I had quite a large group of friends up until last year. In the last 7 years I have lost 6 close friends, all relatively young to cancer. I have recently found out that another really dear and close friend has stage 3 breast cancer. A lot of my other friends, only in their 60's also have health issues such as diabetes etc. Sometimes I feel so sad and feel as if I am going to be the only one left. Irrational I know.

Day6 Sun 25-Feb-18 18:22:53

Yellowmellow, we have been to five funerals in the last 18 months. Two have been the funerals of close friends who died in their 70s of illnesses.

Sadly, the other three were of young men, all under the age of 32. Two died of cancer, one committed suicide.

I think we have to accept that as we get older we will lose people dear to us. Life is precious but not all of us have the privilege of growing older and enjoying full lives.

I can understand you feeling vulnerable and sad and scared of a future without friends and loved ones in it. What is the alternative though? Best wishes - try to make exciting plans for yourself if you can so you look forward to your days rather than fear being alone, and also join things so that you still have a network of people to be there for you and to enrich your life.

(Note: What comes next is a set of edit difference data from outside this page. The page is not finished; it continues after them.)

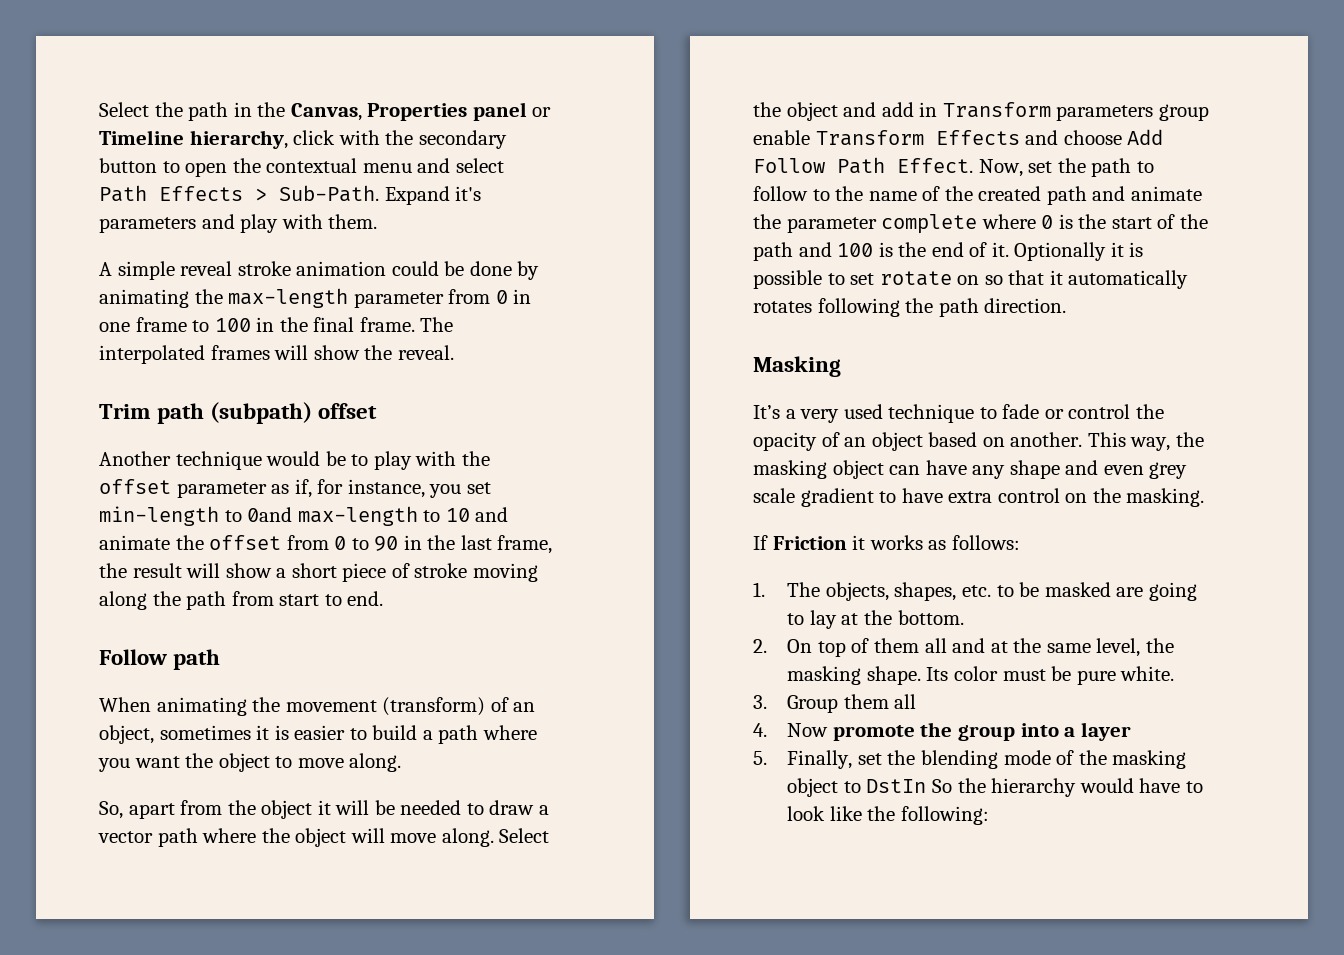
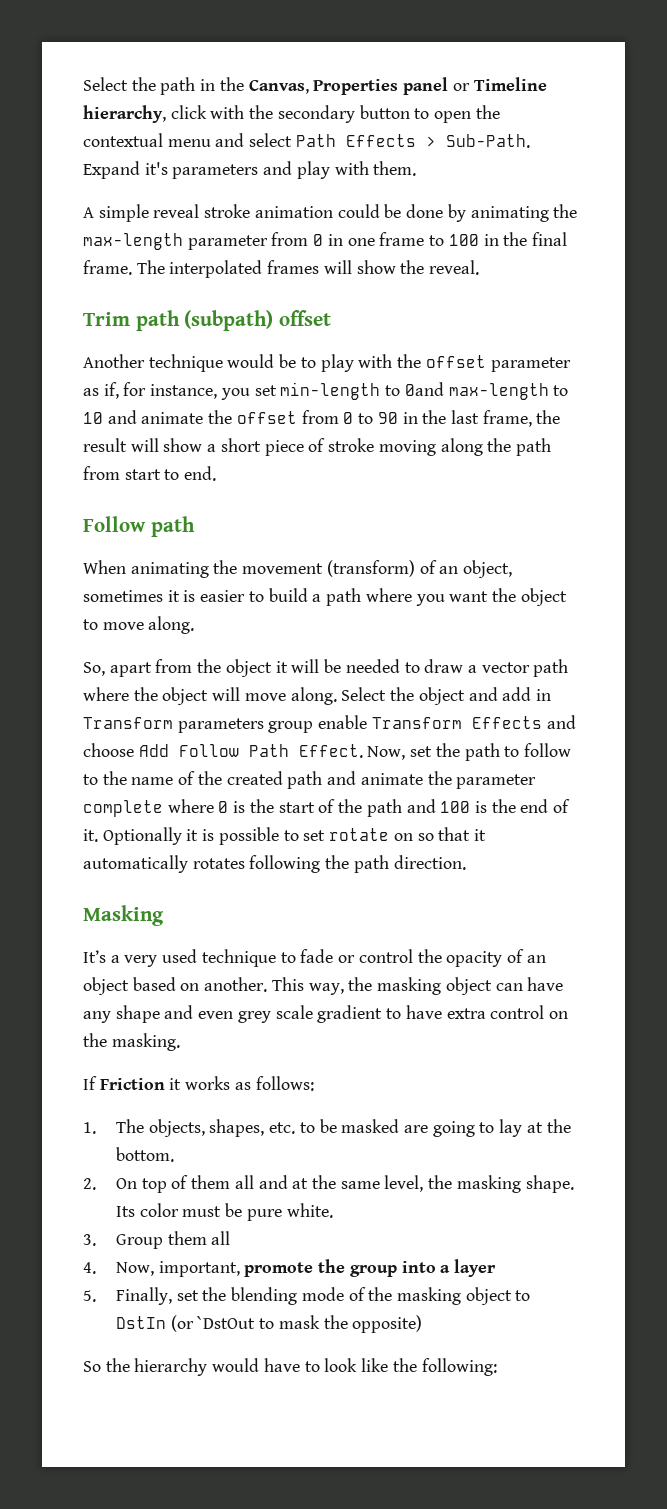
- 4. Now promote the group into a layer
+ 4. Now, important, promote the group into a layer
- 5. Finally, set the blending mode of the masking object to DstIn So the hierarchy would have to look like the following:
+ 5. Finally, set the blending mode of the masking object to DstIn (or `DstOut to mask the opposite)
+ So the hierarchy would have to look like the following:

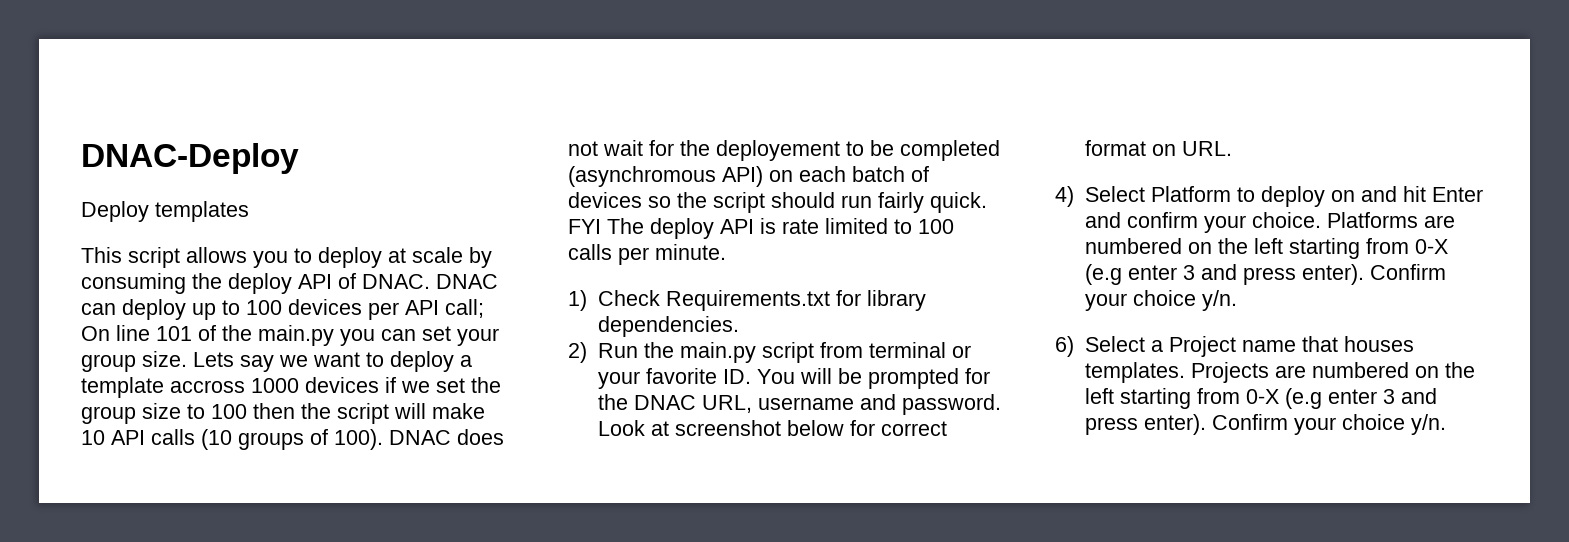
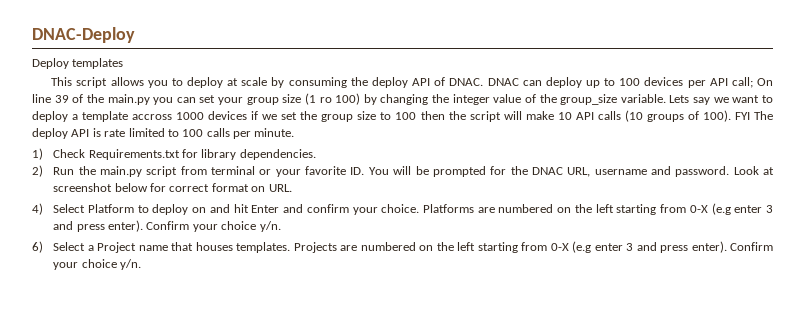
- DNAC can deploy up to 100 devices per API call; On line 101 of the main.py you can set your group size.
+ DNAC can deploy up to 100 devices per API call; On line 39 of the main.py you can set your group size (1 ro 100) by changing the integer value of the group_size variable.
- DNAC does not wait for the deployement to be completed (asynchromous API) on each batch of devices so the script should run fairly quick.

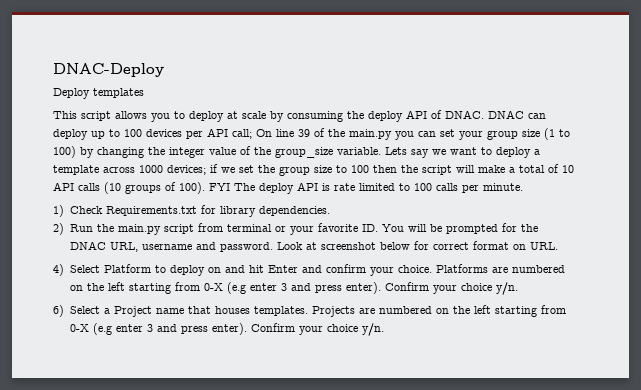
- DNAC can deploy up to 100 devices per API call; On line 39 of the main.py you can set your group size (1 ro 100) by changing the integer value of the group_size variable.
+ DNAC can deploy up to 100 devices per API call; On line 39 of the main.py you can set your group size (1 to 100) by changing the integer value of the group_size variable.
- Lets say we want to deploy a template accross 1000 devices if we set the group size to 100 then the script will make 10 API calls (10 groups of 100).
+ Lets say we want to deploy a template across 1000 devices; if we set the group size to 100 then the script will make a total of 10 API calls (10 groups of 100).

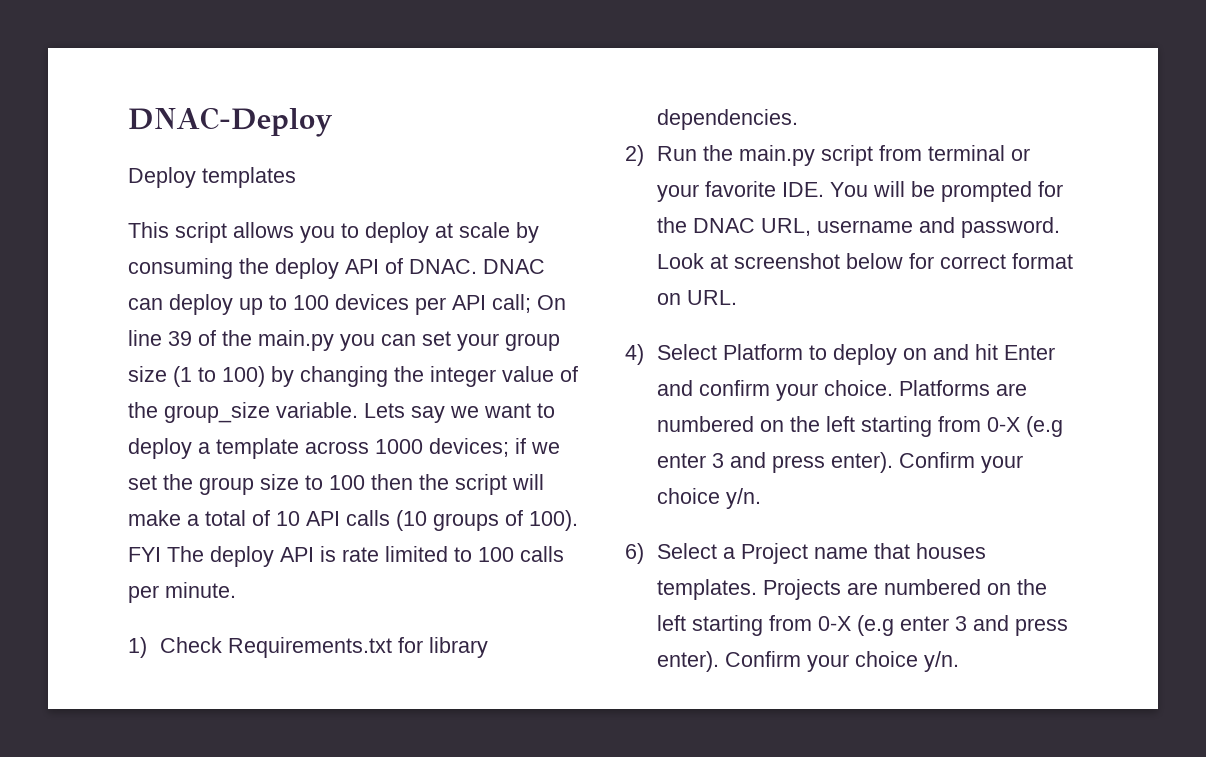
- 2) Run the main.py script from terminal or your favorite ID. You will be prompted for the DNAC URL, username and password.
+ 2) Run the main.py script from terminal or your favorite IDE. You will be prompted for the DNAC URL, username and password.

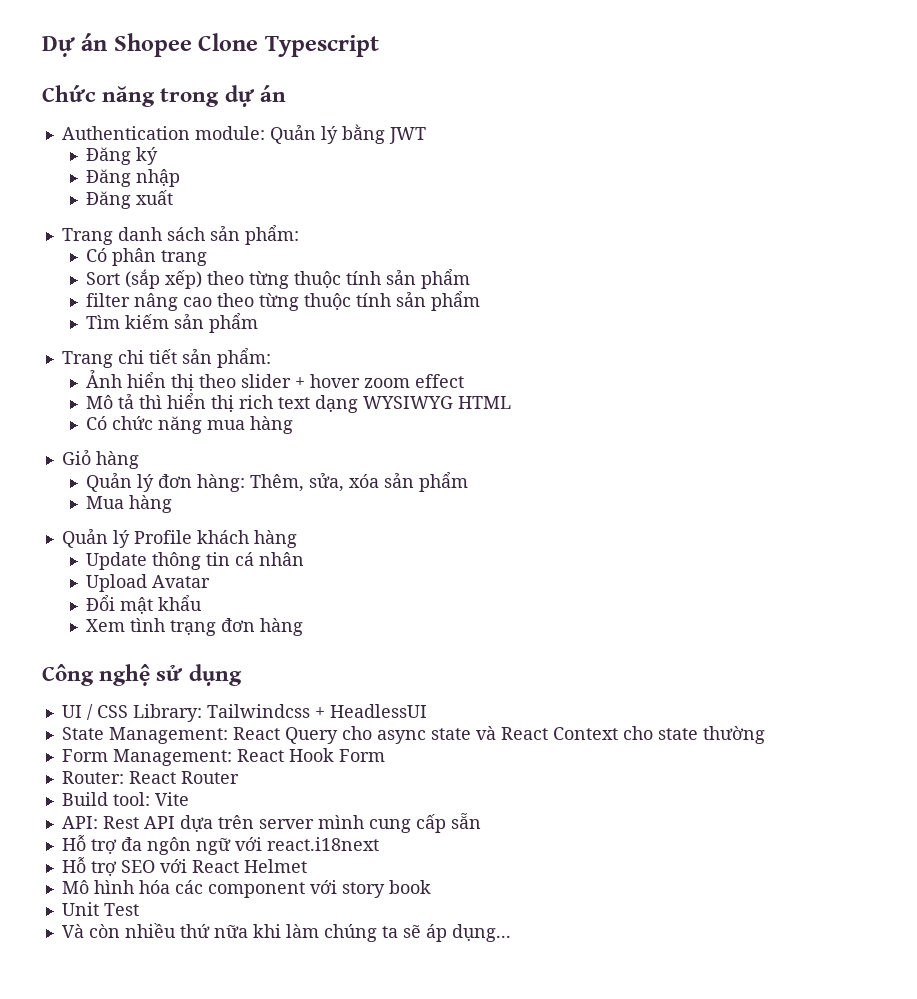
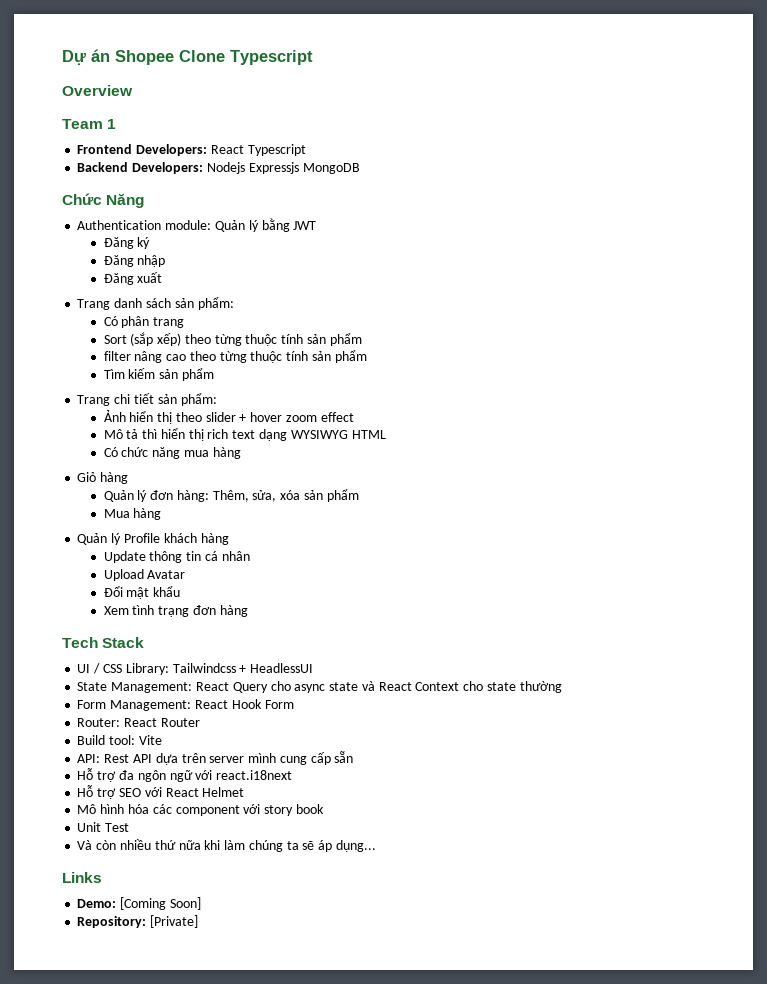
- Chức năng trong dự án
+ Overview
+ Team 1
+ Frontend Developers: React Typescript
+ Backend Developers: Nodejs Expressjs MongoDB
+ Chức Năng
- Công nghệ sử dụng
+ Tech Stack
+ Links
+ Demo: [Coming Soon]
+ Repository: [Private]

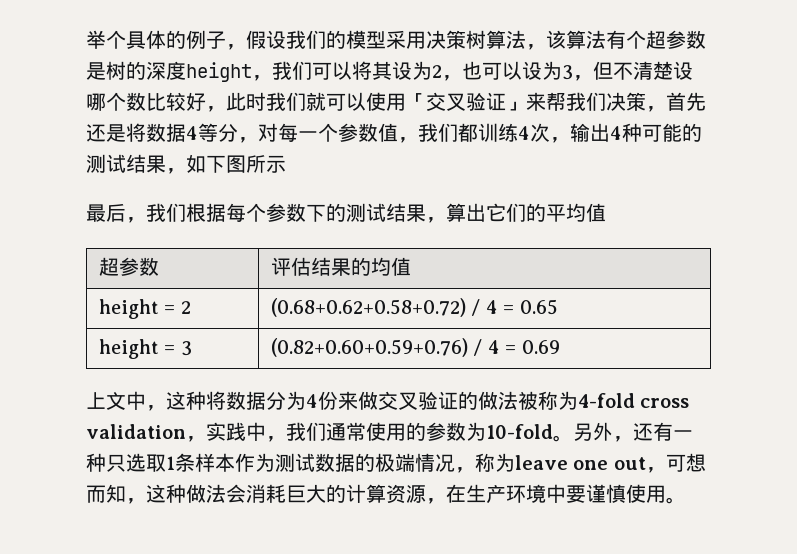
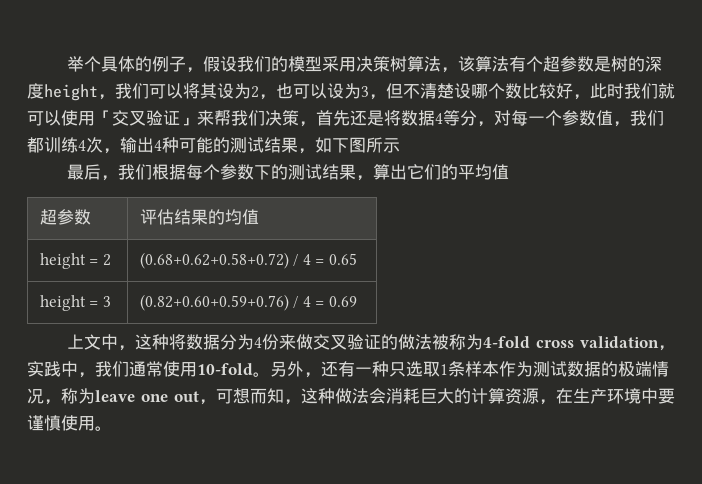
- 上文中，这种将数据分为4份来做交叉验证的做法被称为4-fold cross validation，实践中，我们通常使用的参数为10-fold。
+ 上文中，这种将数据分为4份来做交叉验证的做法被称为4-fold cross validation，实践中，我们通常使用10-fold。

BlueBelle Sun 25-Feb-18 18:27:14

I m lucky my four best friends are still going strong and my twelve schoolmates we meet once a month are all fit and well in varying degrees except one who has dementia but she’s still able to meet up with us she’s dropped off and picked up and recognises us We re all in our 70s to 80s must be the sea air

SueDonim Sun 25-Feb-18 18:34:31

We have been through a bad spell with friends, too. Of the husbands of the three couples closest to us, one has heart problems (hopefully sorted via surgery for now) another has early onset dementia and the third has a type of leukaemia, which may require treatment in the future. Our neighbour has also been diagnosed with dementia, which was a real shock. None are more than mid-70's. sad

I tell myself, though, that my mum is still going strong at 90 and my mil went onto 93 so it isn't all bad.

Iam64 Sun 25-Feb-18 18:54:13

Most of us are in the age group that means our family and friends are facing the kind of health issues that change lives, or cause earlier death than any of us hope for.
It's one of the challenges of the stage of life we're at, to face our own health problems and the loss of loved one's. Lots of loss and the need to enjoy the day and appreciate the joys in life.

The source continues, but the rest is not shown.